Sexual capital doesn't give women the advantage. It seems to be the only thing that gives women a leg up so to speak and women are losing completely. Feminists don't care much about child custody. They want men to do half the child care. If they did, maybe they'd get custody.
It doesn't matter how much education women have. It doesn't pay off because of discrimination in the workplace.
You have to be kidding about domestic violence and rape. Women don't even report to police because they don't help and courts mostly blame women for rape.
Cultural perceptions are meaningless if it doesn't translate to equal representation, legal rights, power and economics.
And women are definitely disadvantaged in the workplace as all your articles state.

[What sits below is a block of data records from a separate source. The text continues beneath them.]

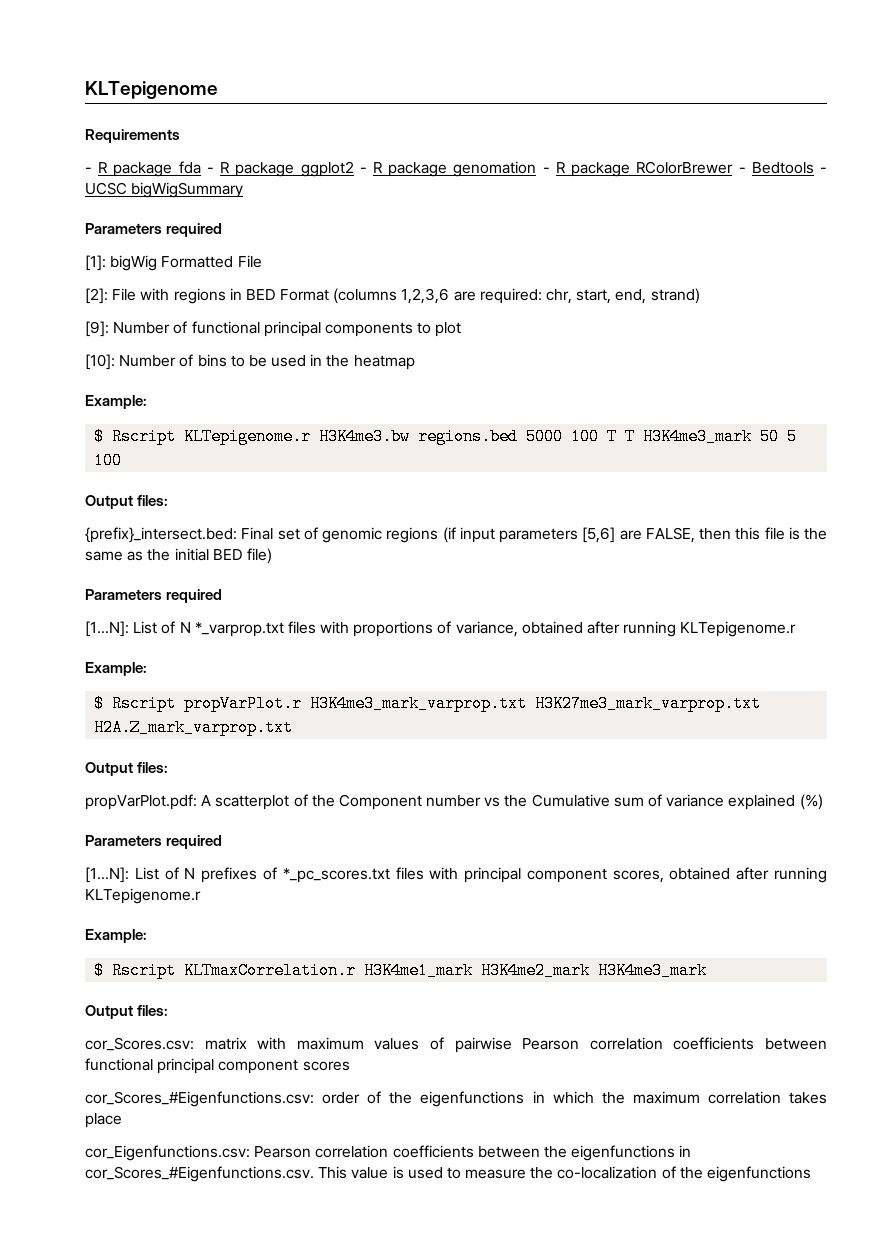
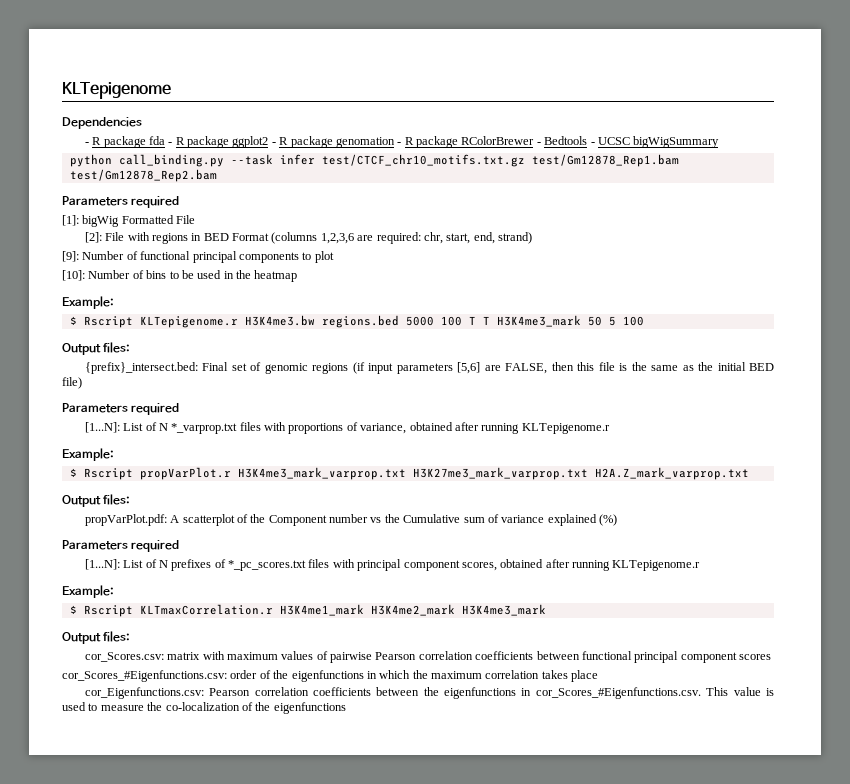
- Requirements
+ Dependencies
+ python call_binding.py --task infer test/CTCF_chr10_motifs.txt.gz test/Gm12878_Rep1.bam test/Gm12878_Rep2.bam

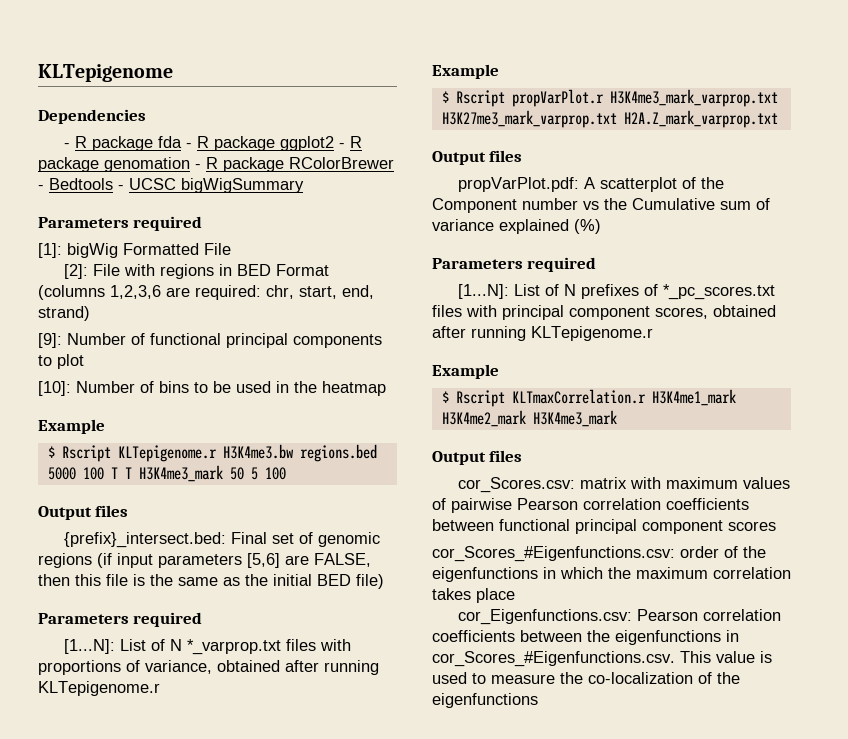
- python call_binding.py --task infer test/CTCF_chr10_motifs.txt.gz test/Gm12878_Rep1.bam test/Gm12878_Rep2.bam
  [10]: Number of bins to be used in the heatmap
- Example:
+ Example
  $ Rscript KLTepigenome.r H3K4me3.bw regions.bed 5000 100 T T H3K4me3_mark 50 5 100
- Output files:
+ Output files
  [1...N]: List of N *_varprop.txt files with proportions of variance, obtained after running KLTepigenome.r
- Example:
+ Example
  $ Rscript propVarPlot.r H3K4me3_mark_varprop.txt H3K27me3_mark_varprop.txt H2A.Z_mark_varprop.txt
- Output files:
+ Output files
  [1...N]: List of N prefixes of *_pc_scores.txt files with principal component scores, obtained after running KLTepigenome.r
- Example:
+ Example
  $ Rscript KLTmaxCorrelation.r H3K4me1_mark H3K4me2_mark H3K4me3_mark
- Output files:
+ Output files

The only respectable source of information in your articles was Heidi Hartmann and she said women are discriminated against in the workplace:
Factors may include: more women choose lower-paying professions than men; they move in and out of the workforce more frequently; and they work fewer paid hours on average.Why that's the case may have to do in part with the fact that women are still society's primary caregivers, that some higher-paying professions require either too much time away from home or are still less hospitable to women than they should be.

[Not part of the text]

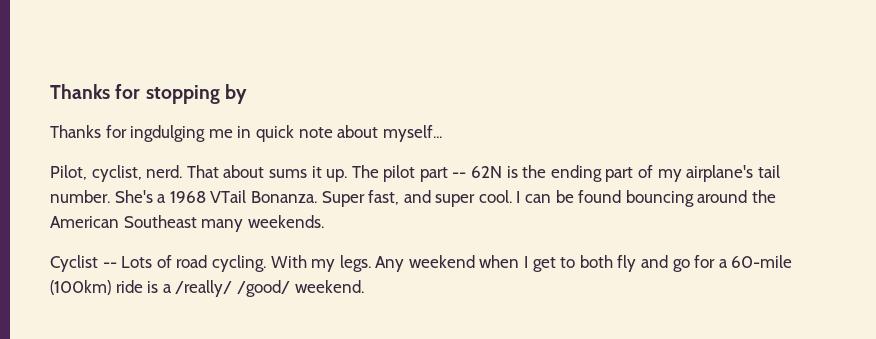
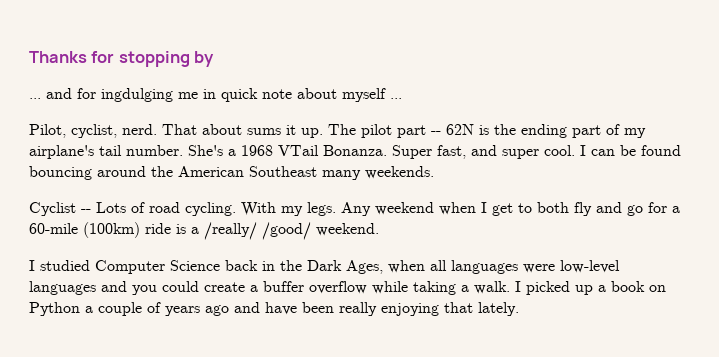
- Thanks for ingdulging me in quick note about myself...
+ ... and for ingdulging me in quick note about myself ...
+ I studied Computer Science back in the Dark Ages, when all languages were low-level languages and you could create a buffer overflow while taking a walk. I picked up a book on Python a couple of years ago and have been really enjoying that lately.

However, while those factors account for a good portion of the wage gap, actual pay discrimination likely accounts for the balance, experts say.
Hartmann believes discrimination accounts for between 25 percent and 33 percent of the wage gap. Compensation specialist Gary Thornton, a principal in the HR management consulting firm Thornton & Associates, figures at least 10 percent to 15 percent does.
Whatever the breakout, there certainly are numerous studies that show discrimination -- however unconscious -- still exists. For instance:
* A recent Cornell study found that female job applicants with children would be less likely to get hired, and if they do, would be paid a lower salary than other candidates, male and female. By contrast, male applicants with children would be offered a higher salary than non-fathers and other mothers.
* A recent Carnegie Mellon study found that female job applicants who tried to negotiate a higher salary were less likely to be hired by male managers, while male applicants were not.